Gannett favourite to land Herald titles

SMG is expected to announce this week it is selling The Herald, Sunday Herald and Evening Times to US company Gannett for £215m.

It will mean two Glaswegians, Jim Brown and Paul Davidson, non-executive chairman and executive chairman respectively of Newsquest Media, Gannett’s British subsidiary, taking over their hometown papers.

It will also mean Newsquest, bought by Gannett in 1999, will be running national newspapers for the first time, although it has regional dailies such as the Northern Echo and The Argus, Brighton.

It was Gannett’s surprise £5m raised offer that made it the preferred bidder in a long battle at the end of last week, with Independent News & Media, together with Providence Equity, out of the running.

Determined not to be the bridesmaid once again – Gannett narrowly lost out on buying Regional Independent Media and the Belfast Telegraph Group – Newsquest made a bold move.

It was unlike its normal, canny approach to acquisitions, which is based on never paying over the odds. Insiders suspect Gannett was pushing its UK company for more expansion.

But in this case, that move is likely to have brought it a rich prize — SMG titles made around £17m this year.

Along with finance director John Pfeil, Brown and Davidson have made a formidable buyout team. After completing their own management buyout of Reed regional newspaper titles and forming Newsquest, they led regional consolidation by acquiring Westminster Press and Newscom, among other companies.

Competition minister Melanie Johnson has already referred Gannett’s desired purchase to the Competition Commission. It will look at whether the proposed transfers will operate against the public interest, looking at the need for accurate presentation of news and free expression of opinion.

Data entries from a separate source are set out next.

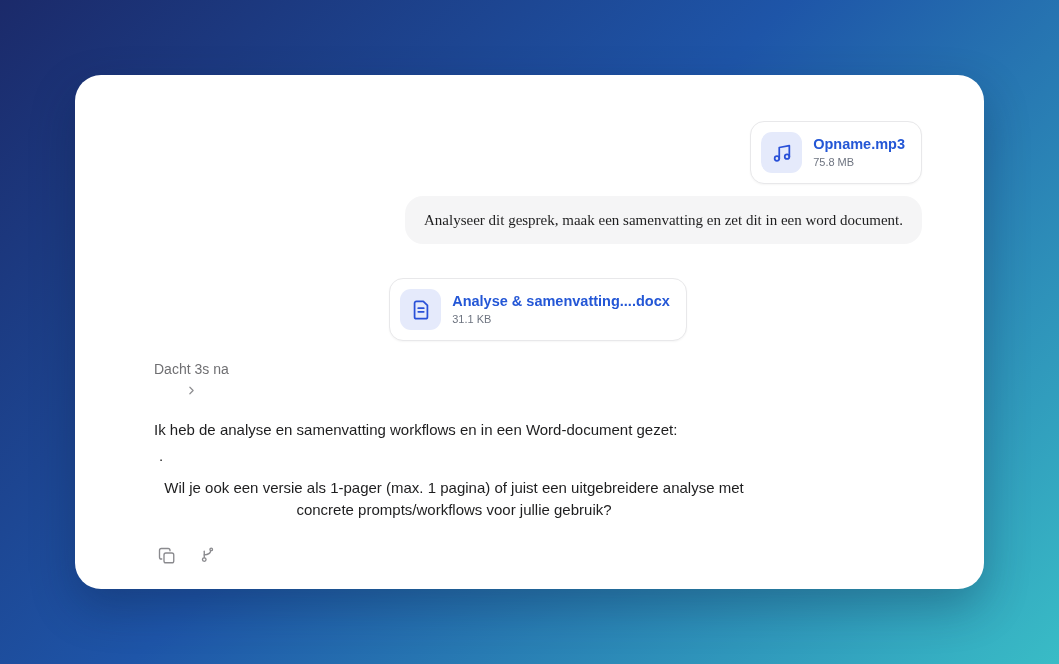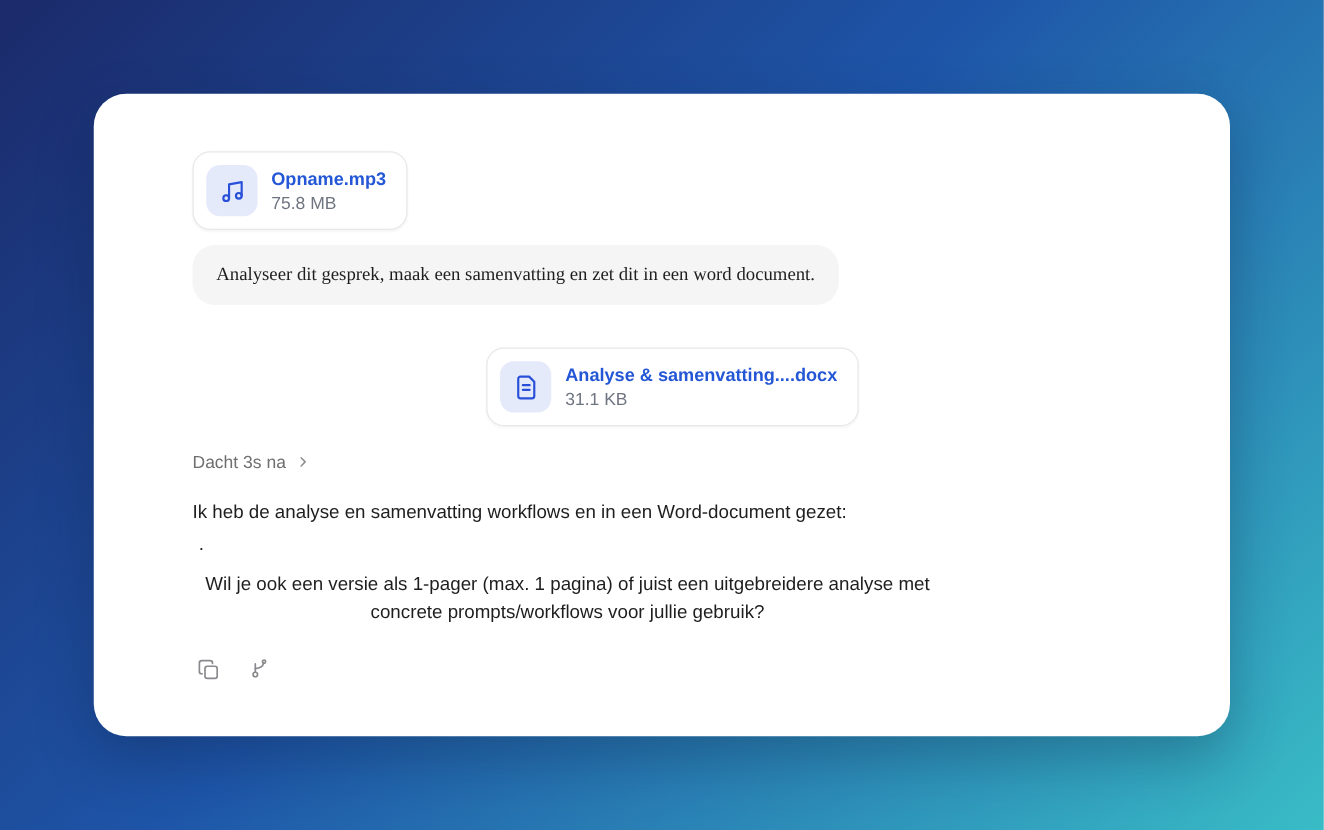--- a/index.html
+++ b/index.html
@@ -29,7 +29,7 @@
     flex-direction: column;
   }
   .row { display: flex; width: 100%; }
-  .row.right { }
+  .row.right { justify-content: flex-end; }
   .row.left { justify-content: center; }
 
   

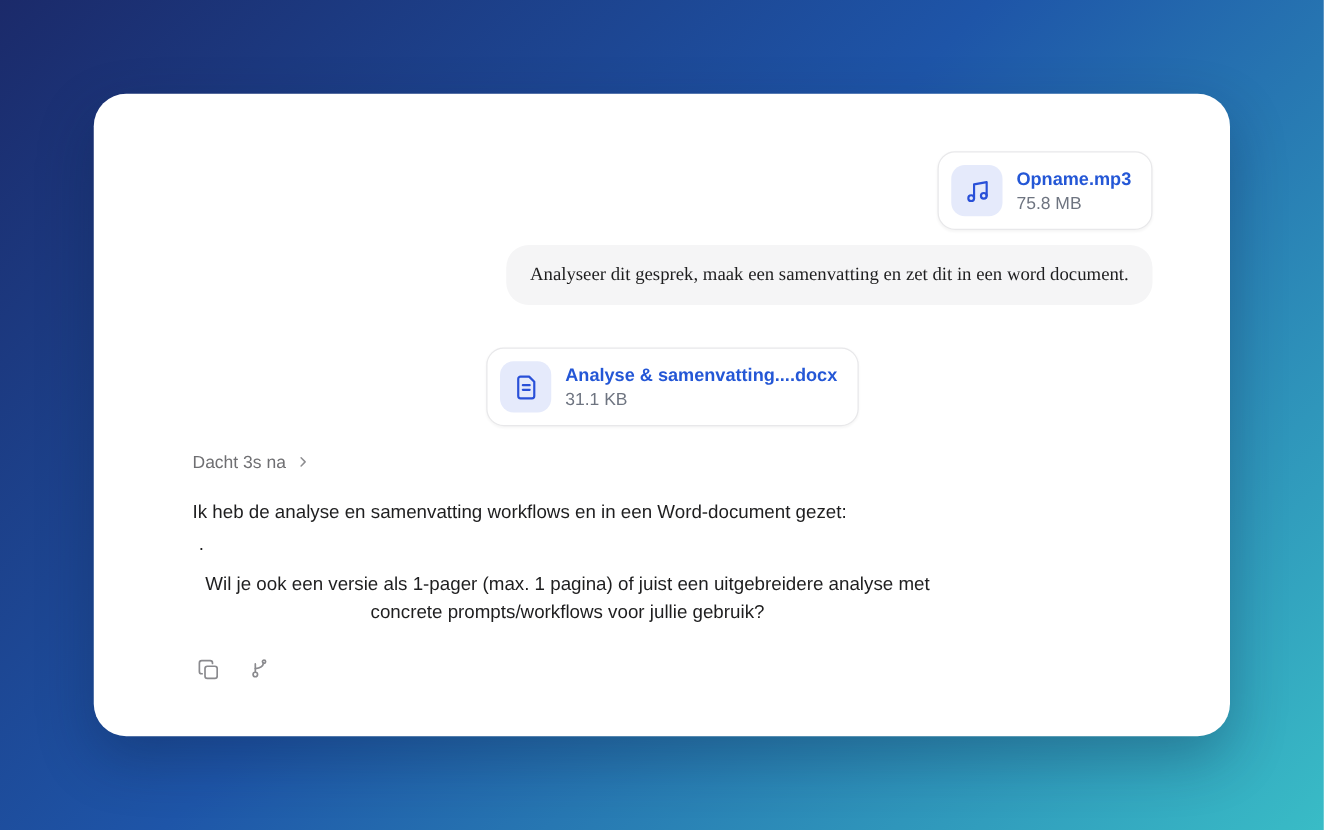--- a/index.html
+++ b/index.html
@@ -66,7 +66,7 @@
   }
   .file-size {
     color: #6e7480;
-    font-size: 14px;
+    font-size: 11px;
     line-height: 15px;
   }
 

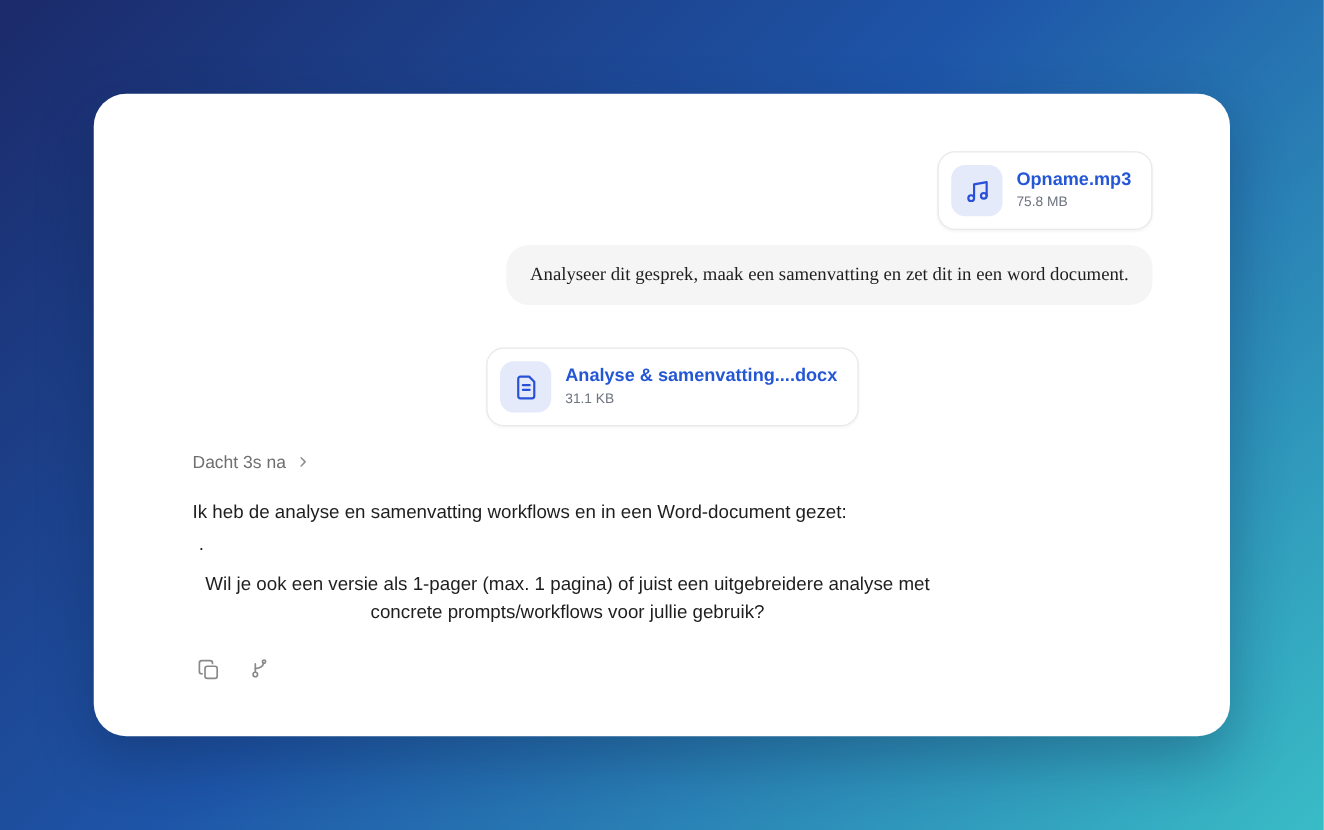--- a/index.html
+++ b/index.html
@@ -95,6 +95,7 @@
     font-size: 14px;
     cursor: pointer;
     width: fit-content;
+    flex-direction: column;
   }
   .thinking-row svg { width: 13px; height: 13px; stroke: #8d8d90; }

The application falls under mandatory reference provisions but the referral is not expected to meet with any obstacles since Newsquest owns no Scottish newspapers.

The commission will report by 10 March 2003.

Independent News & Media, preferred by SMG’s journalists for its hands-off approach to editorial, had been anxious to meet editors and discuss the company’s vision. Newsquest had not made a similar request.

Both the journalists and Scottish politicians are anxious to know what Newsquest intends to do with the newspapers. SMG has invested a lot of money in the titles, building a state-of-the-art press and backing the launch and development of the three-year-old Sunday Herald with £7m, attaching value to the titles’ content.

Newsquest is the second-largest regional newspaper publisher in the UK, with 315 titles.